Describe energy transfer and the principle of conservation of energy.
Give everyday examples of energy transformation between different forms.

Key Ideas & Example

Mechanical energy includes kinetic energy (moving objects), gravitational potential energy (raised objects), and elastic potential energy (stretched or compressed materials).

Principle of conservation: Energy cannot be created or destroyed; it can only change from one form to another.

Example: A roller coaster at the top of a hill has maximum GPE. As it descends, GPE is converted into KE. At the bottom, KE is maximum, but total energy (GPE + KE) stays the same.

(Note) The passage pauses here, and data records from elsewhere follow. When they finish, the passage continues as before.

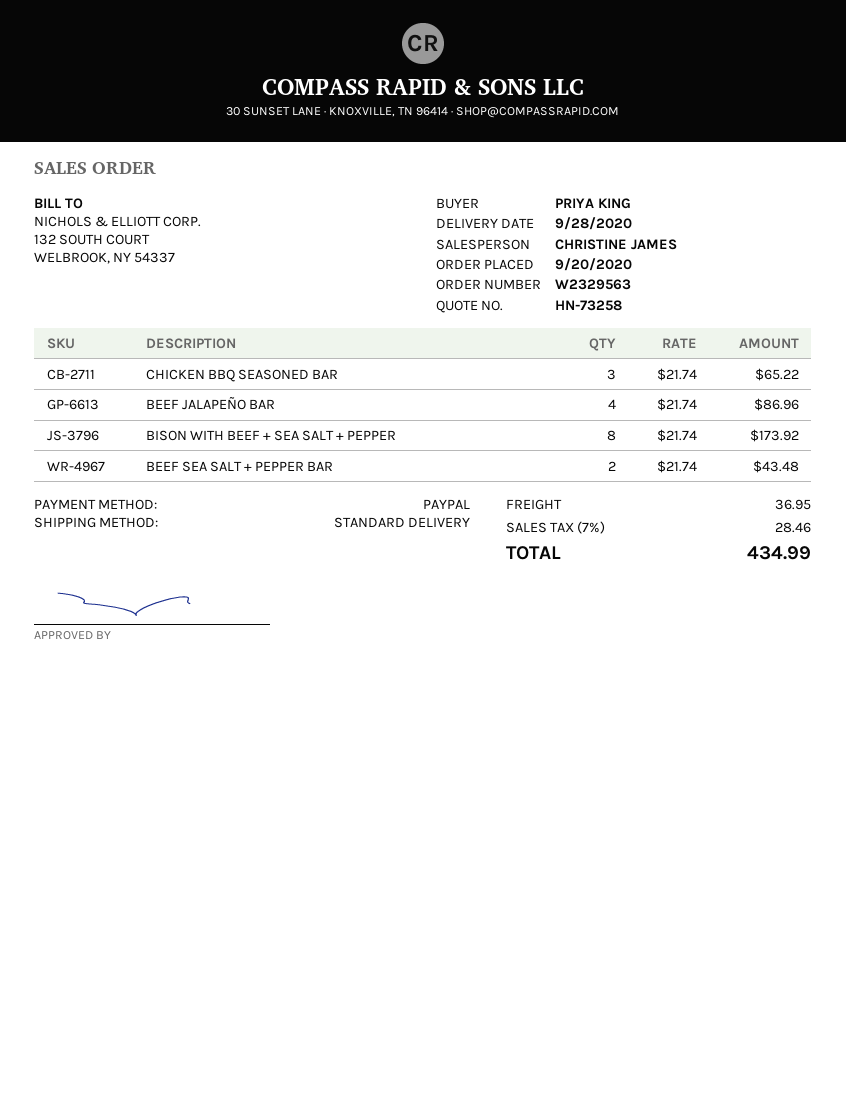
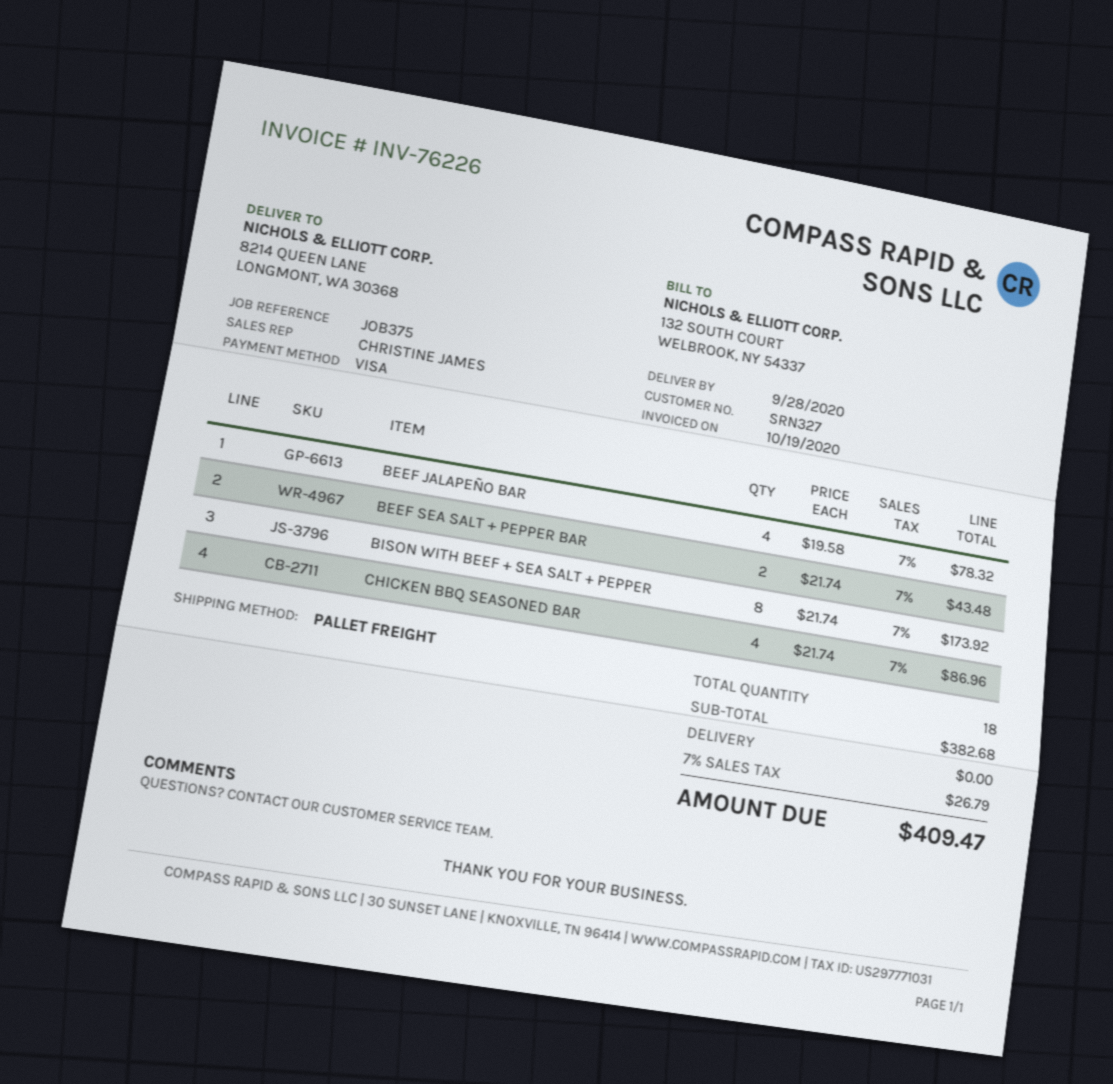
payment method: PayPal -> Visa
shipping method: standard -> pallet freight
CHICKEN BBQ SEASONED BAR: 3 x 21.74 = 65.22 -> 4 x 21.74 = 86.96
BEEF JALAPEÑO BAR: 4 x 21.74 = 86.96 -> 4 x 19.58 = 78.32
shipping: 36.95 -> 0.00
tax: 7% = 28.46 -> 7% = 26.79
total: 434.99 -> 409.47

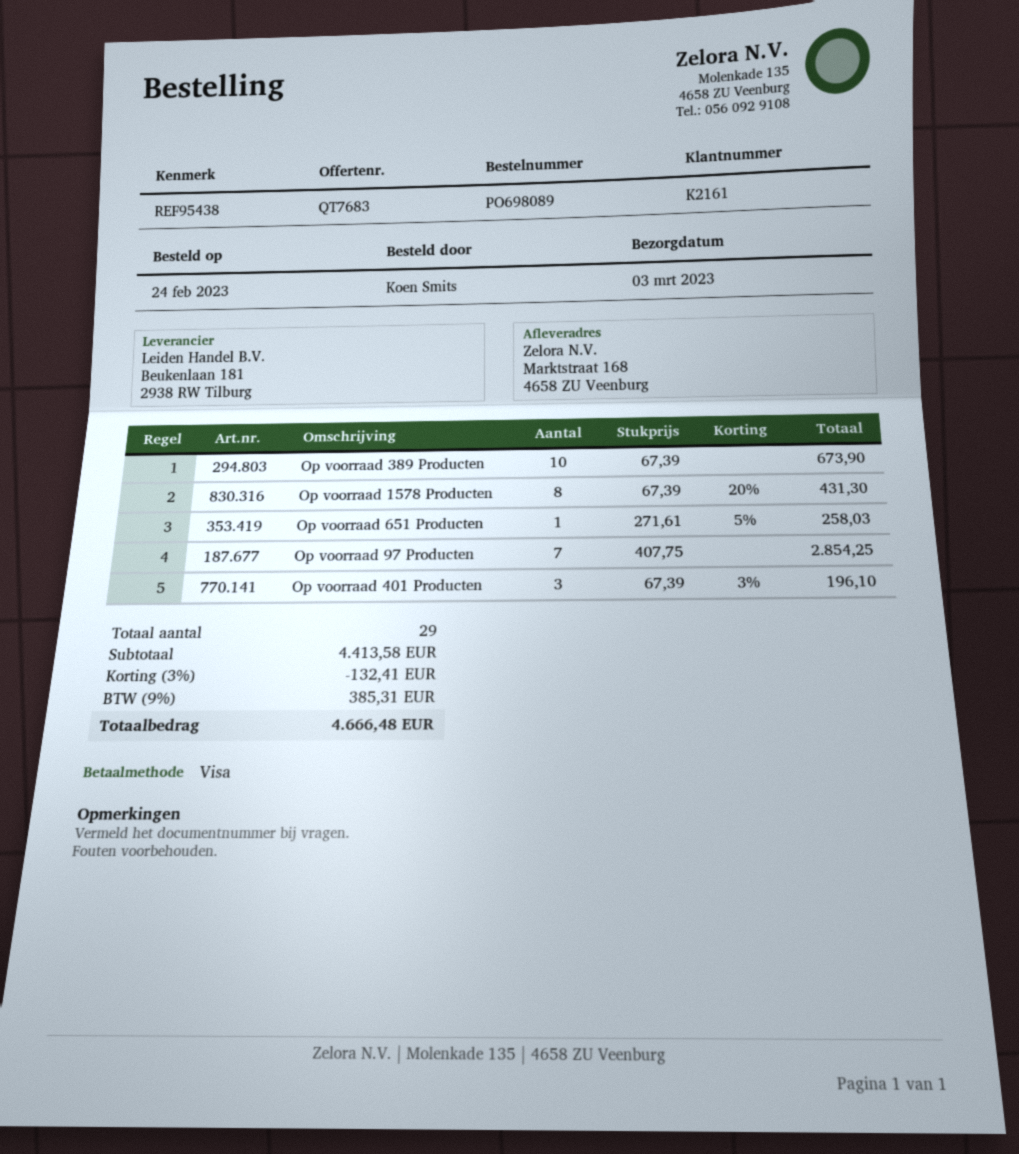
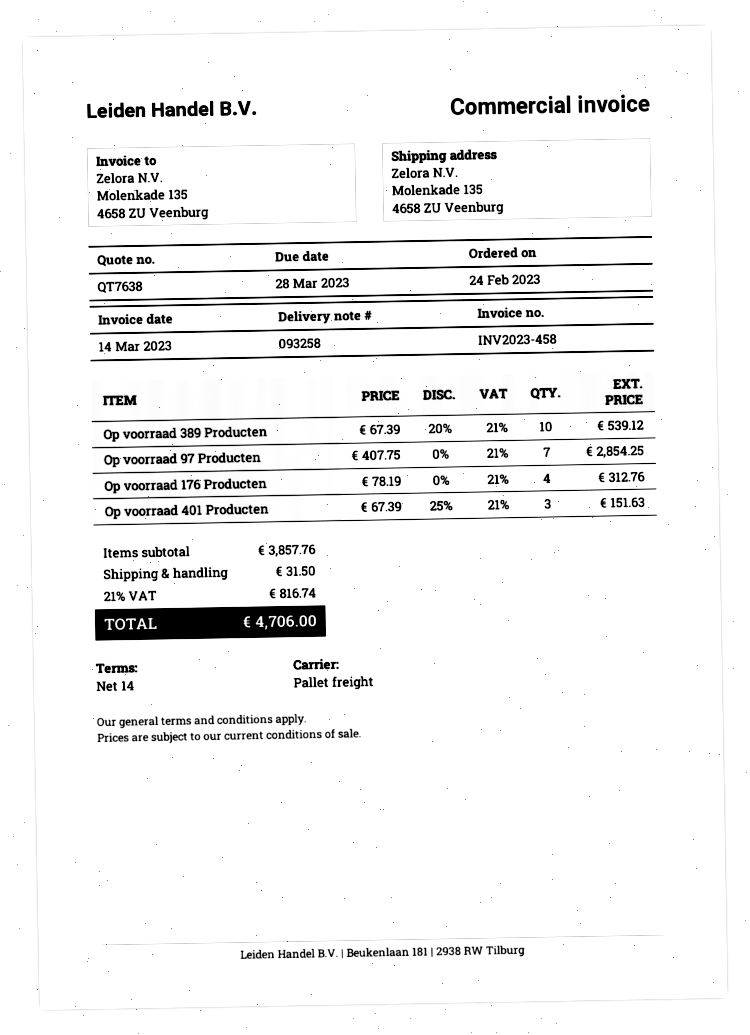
quote number: QT7683 -> QT7638
ship to: Marktstraat 168, 4658 ZU Veenburg -> Molenkade 135, 4658 ZU Veenburg
Op voorraad 389 Producten: 10 x 67.39 = 673.90 -> 10 x 67.39 - 20% = 539.12
Op voorraad 1578 Producten: 8 x 67.39 - 20% = 431.30 -> none
Op voorraad 651 Producten: 1 x 271.61 - 5% = 258.03 -> none
Op voorraad 401 Producten: 3 x 67.39 - 3% = 196.10 -> 3 x 67.39 - 25% = 151.63
Op voorraad 176 Producten: none -> 4 x 78.19 = 312.76
subtotal: 4413.58 -> 3857.76
discount: 3% = 132.41 -> none
shipping: none -> 31.50
tax: 9% = 385.31 -> 21% = 816.74
total: 4666.48 -> 4706.00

Activity — Mechanical energy circus

Apparatus and materials

Toy car + ramp (KE and GPE).
Spring or rubber band (EPE).
Weights and pulley (GPE → KE).
Simple pendulum.
Worksheet for recording observations.

Procedure (30-minute working window)

Divide class into small groups. Set up 3–4 quick “stations” demonstrating KE, GPE and EPE.
At each station, perform the activity once and record: (1) energy at start, (2) energy at end, (3) how energy was transferred.
Rotate every 7–8 minutes until all stations have been observed.
As a group, complete a simple concept map linking the three forms of mechanical energy with arrows showing transfers.

Safety

Check ramps and weights are stable before use.
Ensure no one is in the way of moving toy cars or pendulums.
Keep elastic bands/springs under control to avoid snapping hazards.

Discussion prompts

Where did the energy “go” in each demo? Was it lost or just transformed?
Which examples showed energy stored and then released?
How do these simple systems demonstrate the principle of conservation of energy?

Summary

Mechanical energy includes KE, GPE, and EPE.
Energy is conserved: total energy stays the same though forms change.
Everyday systems show transformations between mechanical energy types.

Check your understanding

1) A stretched rubber band is released. Which type of energy is converted into which?

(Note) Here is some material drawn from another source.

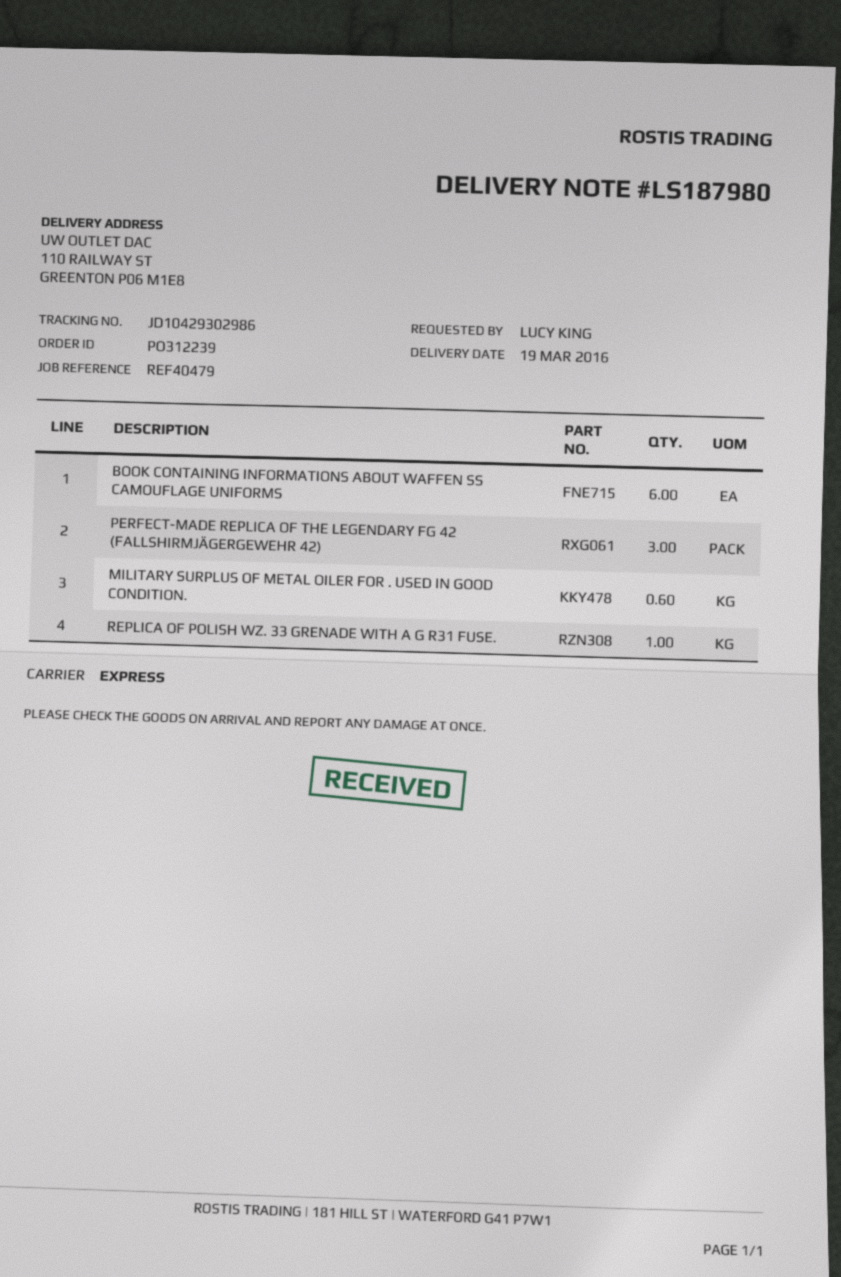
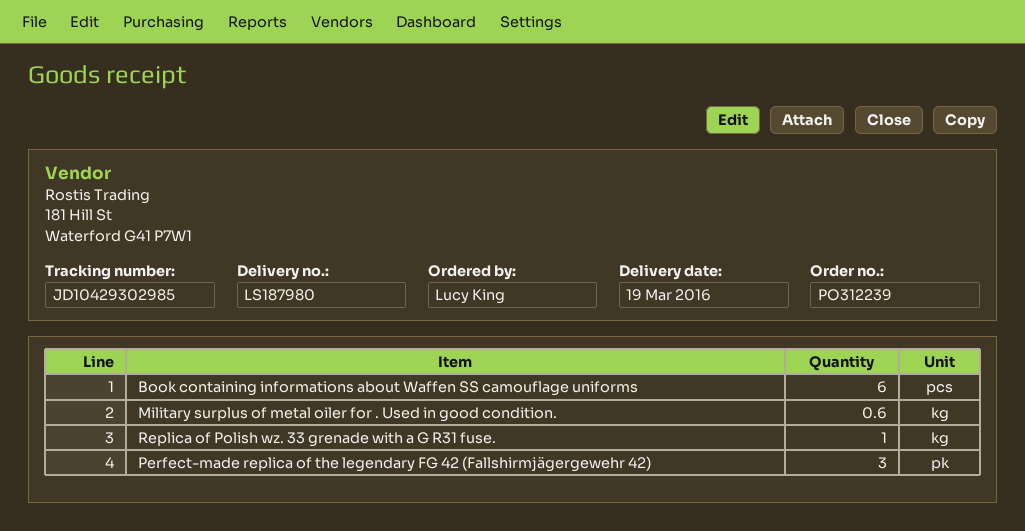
tracking number: JD10429302986 -> JD10429302985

2) Why is the total energy of a roller coaster (ignoring friction) the same at the top and bottom of a hill?

3) Name one example of KE being transformed into GPE in everyday life.

PS2.2 — Mechanical energy formulae

Last lesson you saw examples of mechanical energy and how it is conserved. Today we link these ideas to mathematics by introducing the formulae for kinetic, gravitational potential and elastic potential energy, and using a simulation to visualise energy transfers.

Objectives

Recall and use the formulae for kinetic energy (KE), gravitational potential energy (GPE), and elastic potential energy (EPE).
Perform simple calculations involving KE, GPE, and EPE.
Use a simulation to visualise energy transfers and conservation.

Key Formulae

KE = ½mv² (m = mass in kg, v = velocity in m·s^-1)

GPE = mgh (m = mass in kg, g = 9.8 m·s^-2, h = height in m)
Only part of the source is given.